Dann nocked, drew, and loosed twice in quick succession. Two more beasts fell, and the five men who had been fighting them turned to look at Dann, their expressions painted in surprise and shock.
He looked ahead to see the thick of the fighting lay in the village’s centre. Drunir wouldn’t be able to manoeuvre in there. He swung his leg over the saddle and dismounted, grabbing Drunir by the reins. “Go.”
The horse nickered, flapping its muzzle at him.
“Those things will tear you apart if you can’t move around them. Go.” Dann slapped the horse in the flank, then turned and loosed another arrow into an Urak’s heart, but the beast continued to charge, two more joining it.
Dann turned to the group of men who now stood at his side. “Go for the heart or the head. If you can’t, cut their legs from under them. Bring them down, then kill them on the ground.”
“Who are you?” An older man with grey-black hair and thin wiry arms stared at Dann’s armour, his gaze fixing on the emblem of the white dragon on his breast.
“A man with a bow.” Dann broke into a run, the men following after. It was at that point he realised he’d left his quiver strapped to Drunir’s saddle and decided that was something he would never tell Tarmon or Erik.
Hooves sounded over his left shoulder, and he turned to see Drunir galloping towards him, white-and-grey-dappled coat glistening in the light of the burning buildings.
“I thought I told you to run?” Dann snatched five arrows from the quiver without stopping, and Drunir charged onwards.
Dann’s heart stopped for a moment as a massive Urak with pale brown skin and a black spear in its hand came hurtling from the thick of the fighting and launched itself at the horse.

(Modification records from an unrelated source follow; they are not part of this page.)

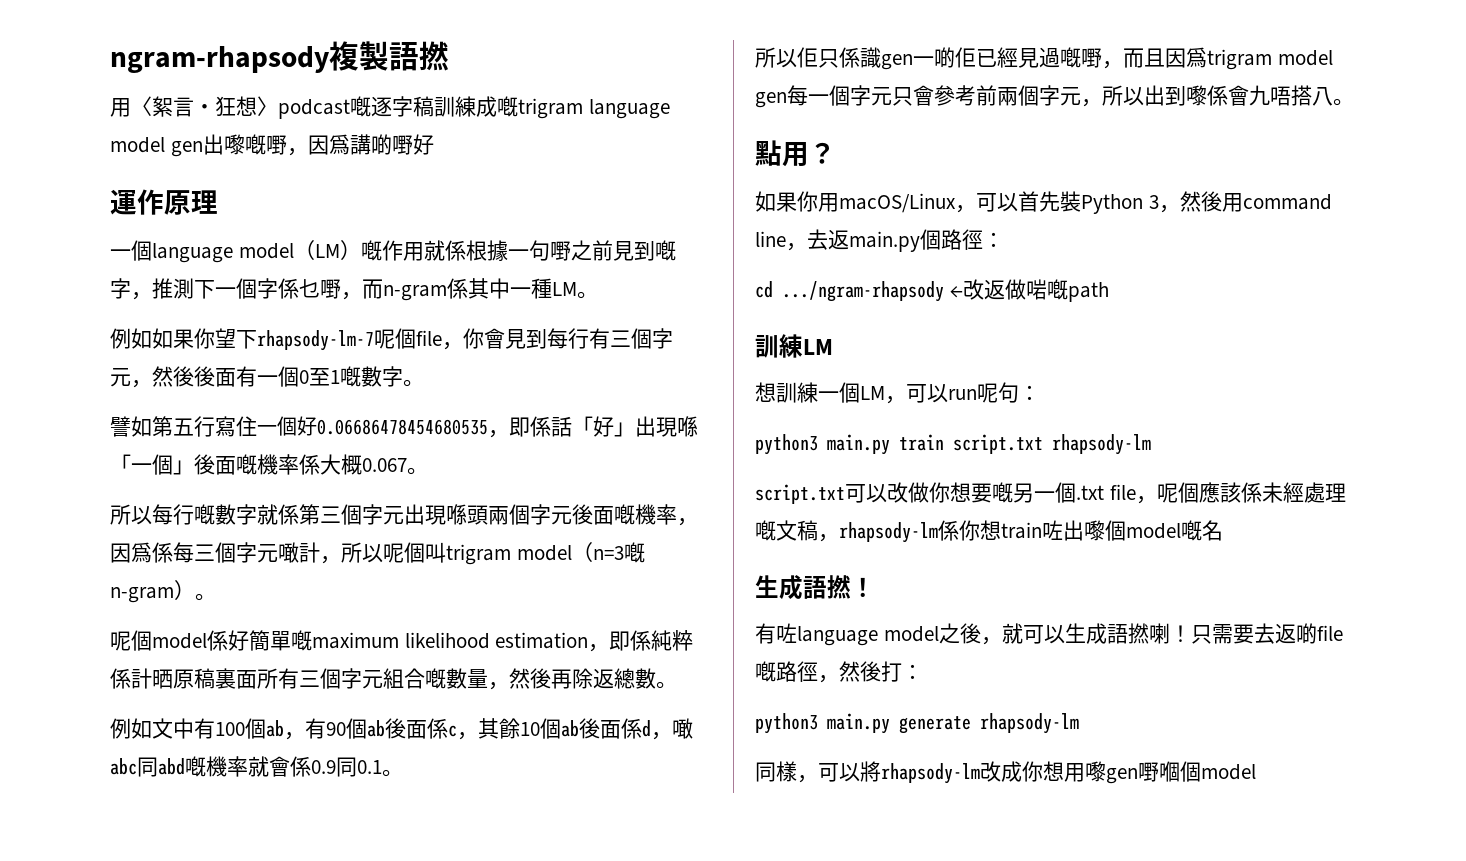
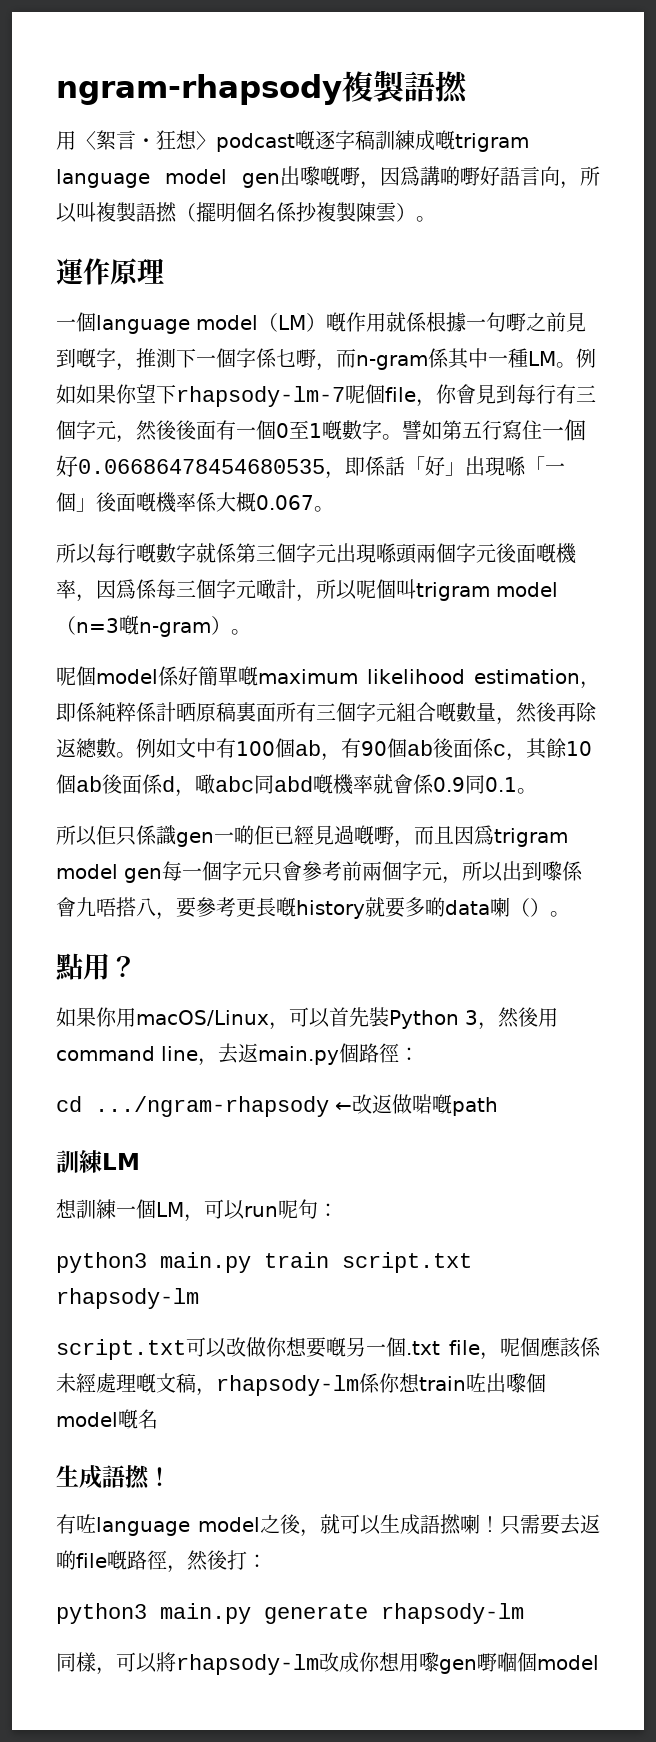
- 用〈絮言・狂想〉podcast嘅逐字稿訓練成嘅trigram language model gen出嚟嘅嘢，因爲講啲嘢好
+ 用〈絮言・狂想〉podcast嘅逐字稿訓練成嘅trigram language model gen出嚟嘅嘢，因爲講啲嘢好語言向，所以叫複製語撚（擺明個名係抄複製陳雲）。
- 一個language model（LM）嘅作用就係根據一句嘢之前見到嘅字，推測下一個字係乜嘢，而n-gram係其中一種LM。
- 例如如果你望下rhapsody-lm-7呢個file，你會見到每行有三個字元，然後後面有一個0至1嘅數字。
- 譬如第五行寫住一個好0.06686478454680535，即係話「好」出現喺「一個」後面嘅機率係大概0.067。
+ 一個language model（LM）嘅作用就係根據一句嘢之前見到嘅字，推測下一個字係乜嘢，而n-gram係其中一種LM。例如如果你望下rhapsody-lm-7呢個file，你會見到每行有三個字元，然後後面有一個0至1嘅數字。譬如第五行寫住一個好0.06686478454680535，即係話「好」出現喺「一個」後面嘅機率係大概0.067。
- 呢個model係好簡單嘅maximum likelihood estimation，即係純粹係計晒原稿裏面所有三個字元組合嘅數量，然後再除返總數。
- 例如文中有100個ab，有90個ab後面係c，其餘10個ab後面係d，噉abc同abd嘅機率就會係0.9同0.1。
+ 呢個model係好簡單嘅maximum likelihood estimation，即係純粹係計晒原稿裏面所有三個字元組合嘅數量，然後再除返總數。例如文中有100個ab，有90個ab後面係c，其餘10個ab後面係d，噉abc同abd嘅機率就會係0.9同0.1。
- 所以佢只係識gen一啲佢已經見過嘅嘢，而且因爲trigram model gen每一個字元只會參考前兩個字元，所以出到嚟係會九唔搭八。
+ 所以佢只係識gen一啲佢已經見過嘅嘢，而且因爲trigram model gen每一個字元只會參考前兩個字元，所以出到嚟係會九唔搭八，要參考更長嘅history就要多啲data喇（）。

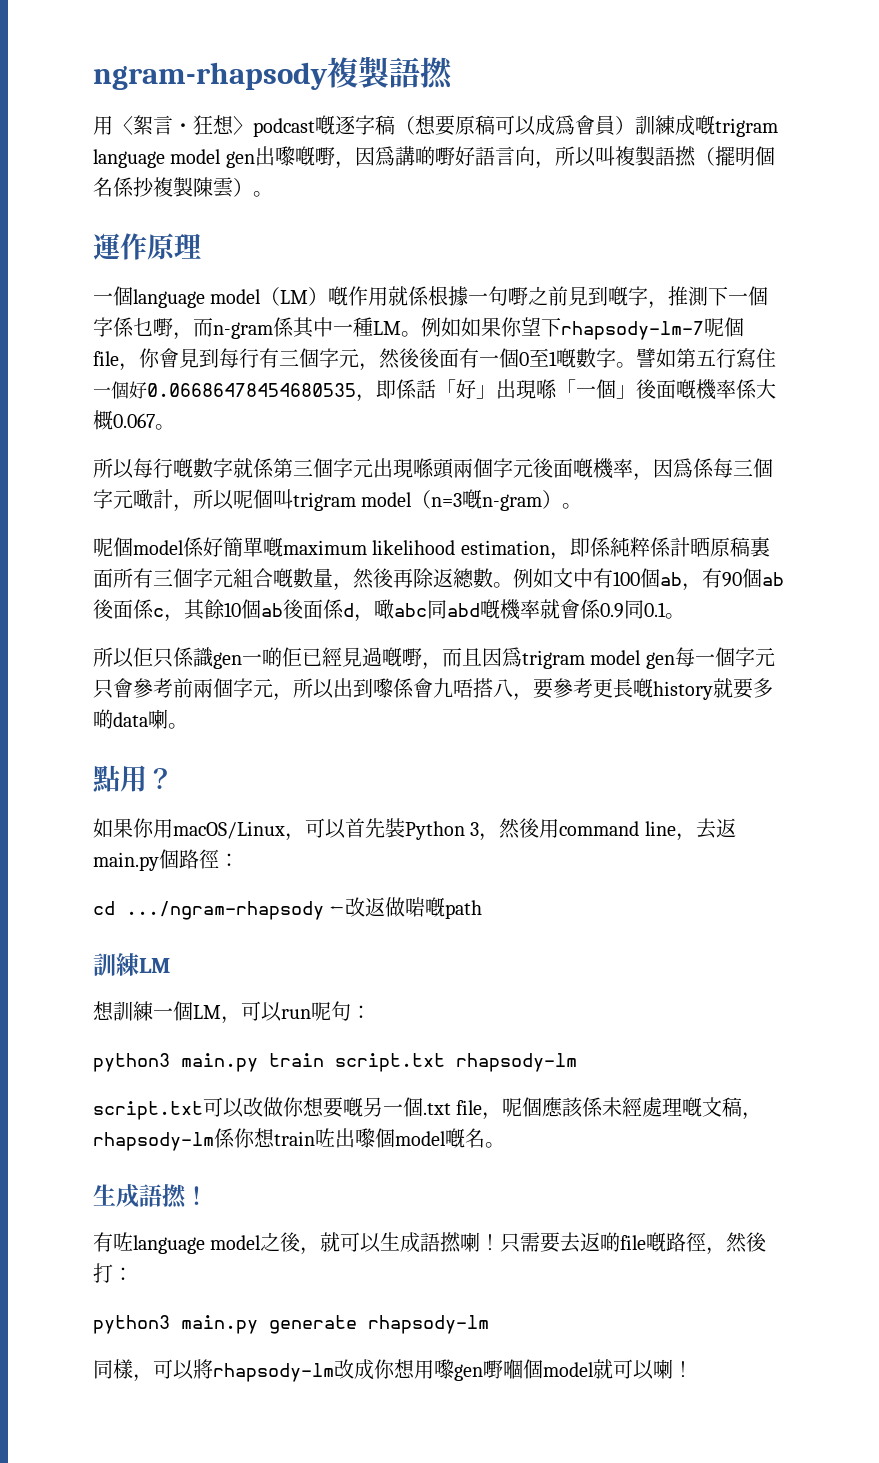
- 用〈絮言・狂想〉podcast嘅逐字稿訓練成嘅trigram language model gen出嚟嘅嘢，因爲講啲嘢好語言向，所以叫複製語撚（擺明個名係抄複製陳雲）。
+ 用〈絮言・狂想〉podcast嘅逐字稿（想要原稿可以成爲會員）訓練成嘅trigram language model gen出嚟嘅嘢，因爲講啲嘢好語言向，所以叫複製語撚（擺明個名係抄複製陳雲）。
- 所以佢只係識gen一啲佢已經見過嘅嘢，而且因爲trigram model gen每一個字元只會參考前兩個字元，所以出到嚟係會九唔搭八，要參考更長嘅history就要多啲data喇（）。
+ 所以佢只係識gen一啲佢已經見過嘅嘢，而且因爲trigram model gen每一個字元只會參考前兩個字元，所以出到嚟係會九唔搭八，要參考更長嘅history就要多啲data喇。
- script.txt可以改做你想要嘅另一個.txt file，呢個應該係未經處理嘅文稿，rhapsody-lm係你想train咗出嚟個model嘅名
+ script.txt可以改做你想要嘅另一個.txt file，呢個應該係未經處理嘅文稿，rhapsody-lm係你想train咗出嚟個model嘅名。
- 同樣，可以將rhapsody-lm改成你想用嚟gen嘢嗰個model
+ 同樣，可以將rhapsody-lm改成你想用嚟gen嘢嗰個model就可以喇！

Drunir reared onto his hind legs and smashed a front hoof clean into the Urak’s face. The beast dropped backwards like a stone, a gaping wound of shattered bone and blood where the horse’s hoof had caved in its cheek.
As two more of the creatures charged towards Drunir, Dann howled, “Forward!”
He drove four of the arrows into the ground before him, then nocked the fifth, drawing and loosing in a fluid motion. He caught an Urak in the eye. The creature howled and stumbled backwards, only for Drunir to kick out with his back feet. Thehorse kicked the Urak with such power that the beast was lifted from its feet, and once it hit the ground, it didn’t get back up.
Emboldened, the five men charged past Dann, axes, pitchforks, and spears raised. He snatched a second arrow from the ground and loosed it into the second Urak’s throat. The men fell upon the beast, hacking and stabbing until it went limp.
As Dann leaned down to retrieve his third arrow, the thundering of hooves rose over the din of the battle. Lyrei, Erik, and Vaeril rode at the head of the cavalry as the horses and Angan flooded into the village and tore through the Uraks.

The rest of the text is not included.